I had the wonderful privilege a few weeks ago to join some of my students from the university I serve for a servant experience where we cleaned and served meals at a homeless shelter. I was also incredibly blessed to be able to take my son Collin (age 4 & 10/12ths) with me. I have always enjoyed participating in servant events. I would like to say it’s because of my great altruistic passion to serve but if I am truly honest it’s probably because serving causes me to grow. I seem to always benefit greatly from the deep reflection serving others causes in me as well as the blessing of seeing others experience growth in both their relationship to God and others. While driving to and from the servant event that day my son asked me some questions that I found myself being served by much more then any service I was able to provide:
Daddy, why are we helping these people?
Why do they not have a house to live in like we do?
Does Jesus love the man who was yelling and smelled really bad?
These were certainly questions I found worth answering for my son in helping to form and shape his thinking about others and Gods desire for us to love one another, but probably more profoundly, these questions were worth answering for myself as I struggle to be a Godly Parent. I suppose it has something to do with the mystery that God has for us. “This service that you perform is not only supplying the needs of God’s people, but is also overflowing in many expressions of thanks to God.” (2 Corinthians 9:12).
One of the greatest phenomena that has been sweeping the youth ministry scene in the last twenty plus years is the planning of and participation in servant events. It seems that everyone is doing it now and it has become a key foundation in youth ministry programming. The idea of serving mankind and taking care of God’s creation has been around a long while. Serving others certainly is not a profound or new idea in youth ministry either. Most of you reading this are saying duh, that’s why we do mission trips. We do them with our kids because it is awesome to see how God uses the action of the service and the fellowship among those serving to bring up the issues of life that are worth talking about and give room for the Gospel to do its work.
We are all aware that in informal education the power of the educational opportunity comes in the teachable moment. That point in time when the learning environment intersects with the desire to learn, coupled with an immediate point of inquiry. We most clearly see this in Jesus’ teaching and the use of parables.
Mission trips are ripe for this type of learning and as stated earlier it tends be what drives us as Christian educators to do programming that incorporates this type of methodology.
Eugine Roehlkepartain, reflecting on the results of a study done on influences of faith formation in the book The Teaching Church, indicates that the research done by Search Institute had found three elements that have the greatest impact on a young person’s faith maturity: talking with a mother or father about faith; participating in family devotions, prayer or Bible reading; and being involved in family service projects. We know that when these three social influences are present the field is ripe for the nurturing of faith. Image if all three could be present at one time?
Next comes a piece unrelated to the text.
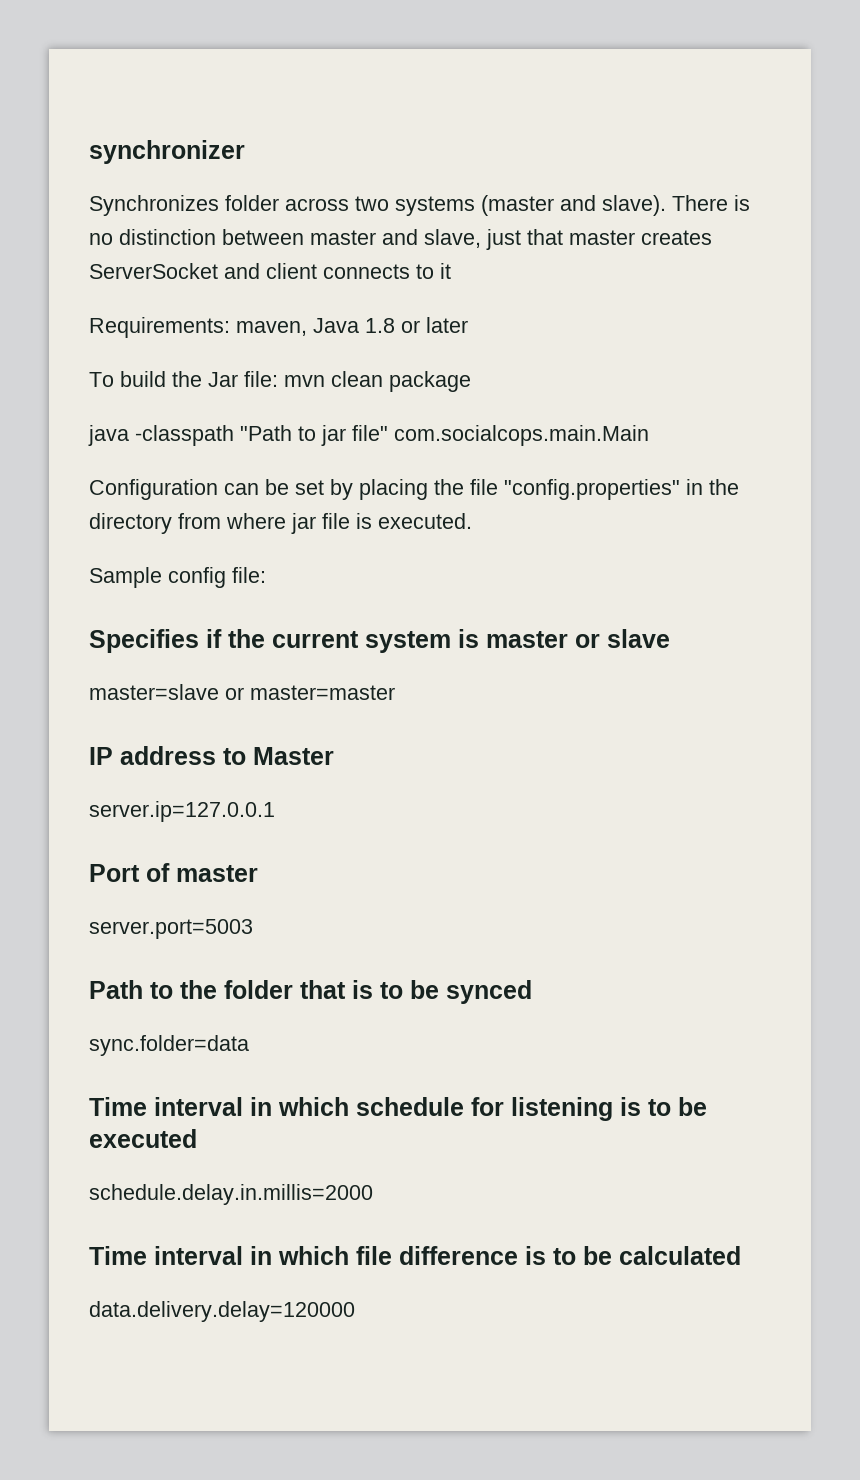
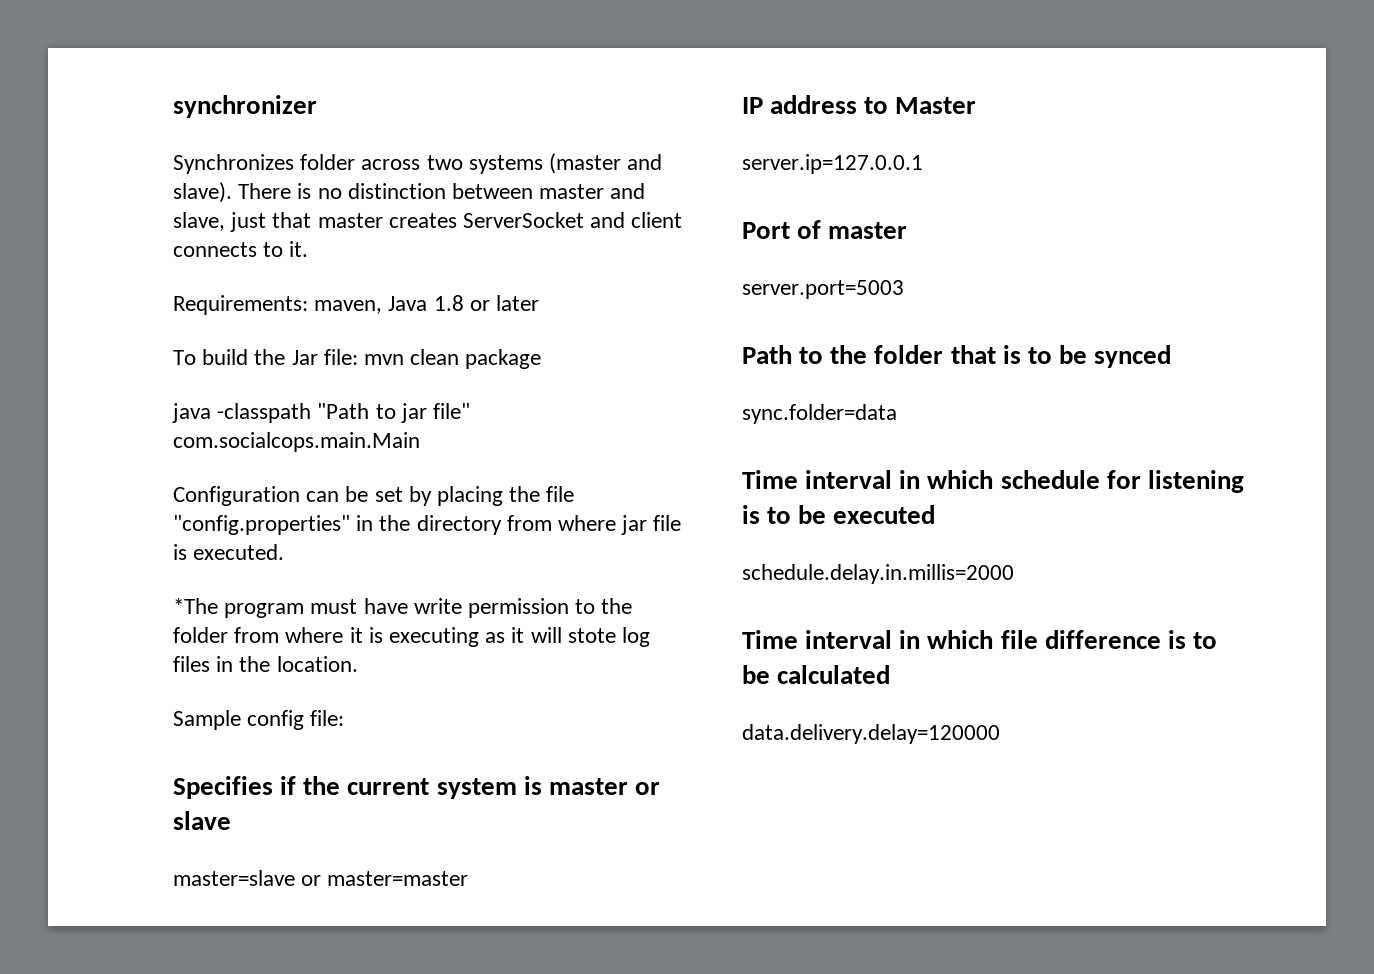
- There is no distinction between master and slave, just that master creates ServerSocket and client connects to it
+ There is no distinction between master and slave, just that master creates ServerSocket and client connects to it.
+ *The program must have write permission to the folder from where it is executing as it will stote log files in the location.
Servant events naturally set themselves up for the teachable moment and oftentimes allow for disorienting dilemmas that cause us to question our preconceived attitudes and beliefs about issues, leading toward a further reflection on God’s truth found in His word. If we look at the three items mentioned above we see that at least two of the factors are at least somewhat being presented minus the context of the family in servant events. Imagine if we adjust our thinking just a tad to include families in a more intentional way. What might be the impact?
A study done by the Corporation for National Community Service found that when youth are members of a family that include volunteering as part of its activities, the youth themselves are more likely to be volunteers in the future. Teens from families with at least one parent who volunteers are nearly three times as likely to be regular volunteers in the future as to those youth from non-volunteer families. Their research also indicated that youth who attend religious services regularly are nearly twice as likely to be regular volunteers as those who do not attend. When parents are involved in volunteering with their kids it has dramatic impact on the shaping of the attitudes and behaviors of teens as they develop. Proverbs 22:6: “Train up a child in the way he should go, and when he is old he will not turn from it.”
Providing opportunities for youth to work along side their parents and encouraging parents to be models in doing service together as families encourages a positive attitude about serving and increases the likelihood of them serving as adults all while opening their minds to issues of social justice.
James Westerhoff III, in his book Will Our Children Have Faith, speaks of a concept he calls enculturation. Simply put, it is surrounding our children with opportunities to grow in faith, at church, home, and in all aspects of their life. He identifies that our best bet in bringing up children “in the way they should go” is to surround them with a culture that allows for faith exploration and teaches them what it is to fear and love God in all the areas of their lives. How are we doing? Are we encouraging and including parents to serve with their youth? Are we creating an environment that is ripe for teachable moments of faith? Are we listening to the questions asked and responding with God’s Word? Are we shaping their serve?
Westerhoff III, J. H. (2000).Will Our Children Have Faith. Ed. Rv. Morehouse Publishing; Harrisburg Pennsylvania.
Corporation for National and Community Service. Building Active Citizens: The Role of Social Institutions in Teen Voluntering. Brief 1 in the Youth Helping
America series. Washington , DC. November 2005.
Roehlkepartain, E.C. 1993, The Teaching Church – Moving Christian Education to Center Stage. Abingdon Press; Nashville.